● Dataset records:
____
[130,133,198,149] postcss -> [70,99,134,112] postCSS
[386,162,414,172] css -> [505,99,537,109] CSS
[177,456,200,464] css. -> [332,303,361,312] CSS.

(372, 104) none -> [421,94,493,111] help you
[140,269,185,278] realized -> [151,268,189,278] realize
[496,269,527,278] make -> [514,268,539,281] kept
____
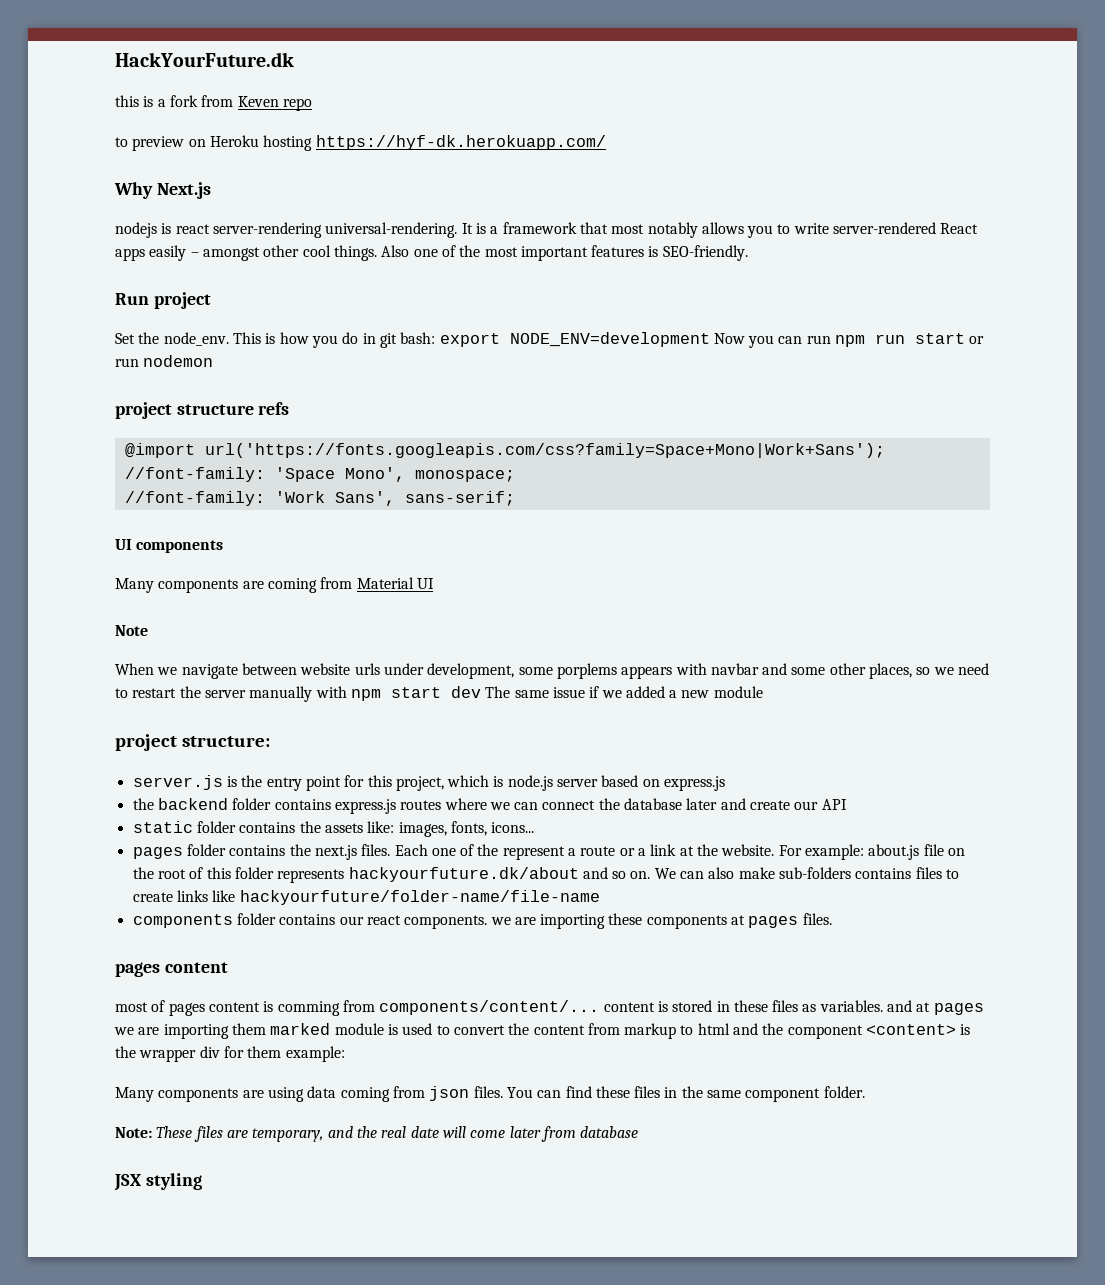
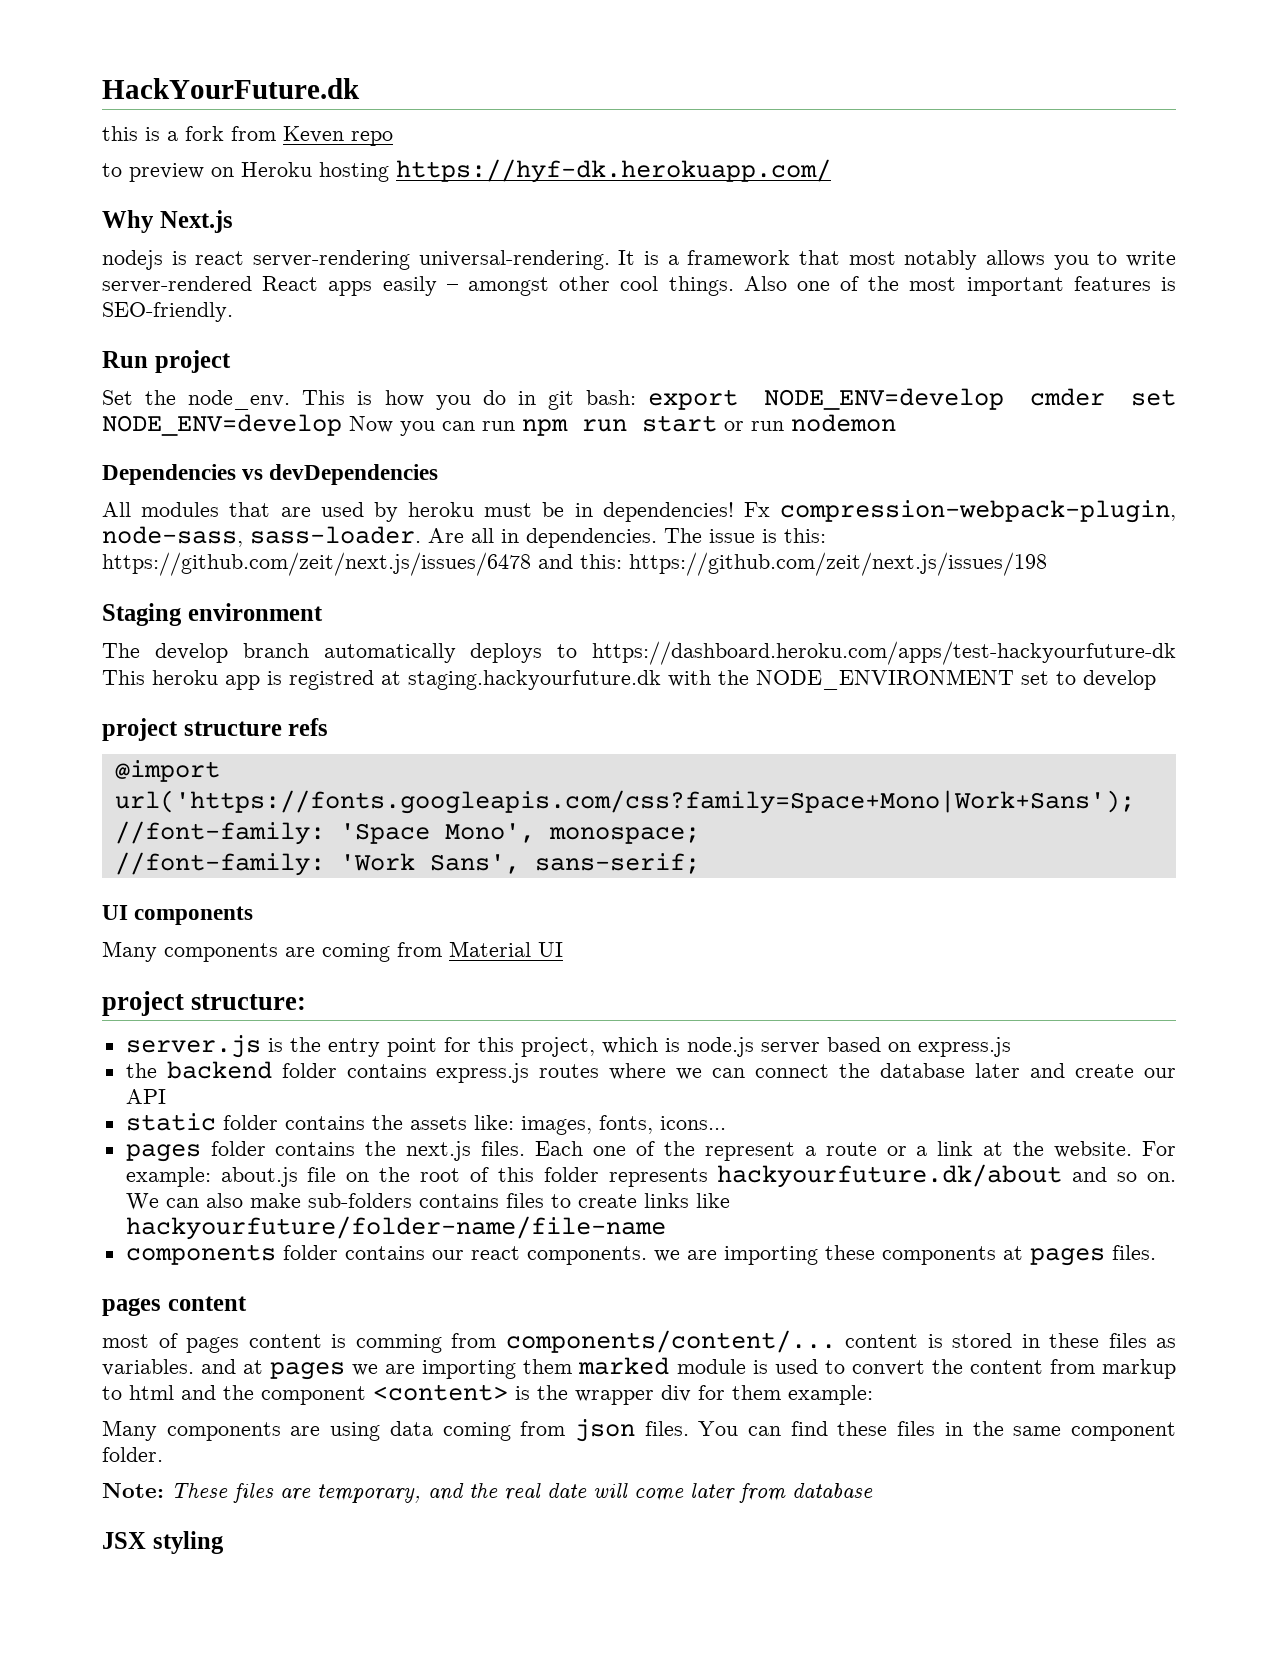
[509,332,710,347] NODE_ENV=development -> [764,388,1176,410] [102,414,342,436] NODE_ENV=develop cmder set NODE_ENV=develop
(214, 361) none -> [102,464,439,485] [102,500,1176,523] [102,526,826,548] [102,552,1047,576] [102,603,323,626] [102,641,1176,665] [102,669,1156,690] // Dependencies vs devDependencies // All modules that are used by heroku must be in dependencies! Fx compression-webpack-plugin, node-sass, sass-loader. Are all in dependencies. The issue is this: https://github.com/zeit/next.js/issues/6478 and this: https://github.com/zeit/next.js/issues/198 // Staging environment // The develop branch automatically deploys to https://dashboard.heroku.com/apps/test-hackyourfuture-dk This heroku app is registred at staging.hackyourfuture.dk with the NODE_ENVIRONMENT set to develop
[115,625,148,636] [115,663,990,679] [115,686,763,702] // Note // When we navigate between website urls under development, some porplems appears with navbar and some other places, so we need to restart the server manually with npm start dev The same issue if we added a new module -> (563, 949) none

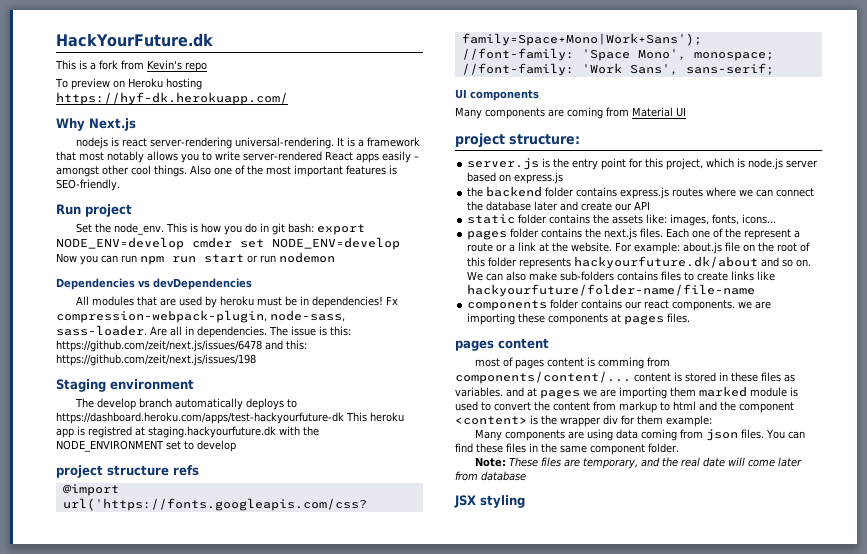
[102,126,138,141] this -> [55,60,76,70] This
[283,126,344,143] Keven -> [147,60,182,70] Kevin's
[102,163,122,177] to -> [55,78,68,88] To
____
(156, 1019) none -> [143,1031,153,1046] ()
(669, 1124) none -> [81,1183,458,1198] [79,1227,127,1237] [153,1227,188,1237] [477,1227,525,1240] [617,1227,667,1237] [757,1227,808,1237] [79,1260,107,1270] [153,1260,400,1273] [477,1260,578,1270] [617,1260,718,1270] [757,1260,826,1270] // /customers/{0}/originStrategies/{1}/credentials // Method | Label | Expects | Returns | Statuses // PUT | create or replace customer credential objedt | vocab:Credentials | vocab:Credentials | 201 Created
____
In the listing above, find the line with "[130,133,198,149] postcss ->" and the line with "[496,269,527,278] make ->", then reproduce both and every line between them exactly.

[130,133,198,149] postcss -> [70,99,134,112] postCSS
[386,162,414,172] css -> [505,99,537,109] CSS
[177,456,200,464] css. -> [332,303,361,312] CSS.

(372, 104) none -> [421,94,493,111] help you
[140,269,185,278] realized -> [151,268,189,278] realize
[496,269,527,278] make -> [514,268,539,281] kept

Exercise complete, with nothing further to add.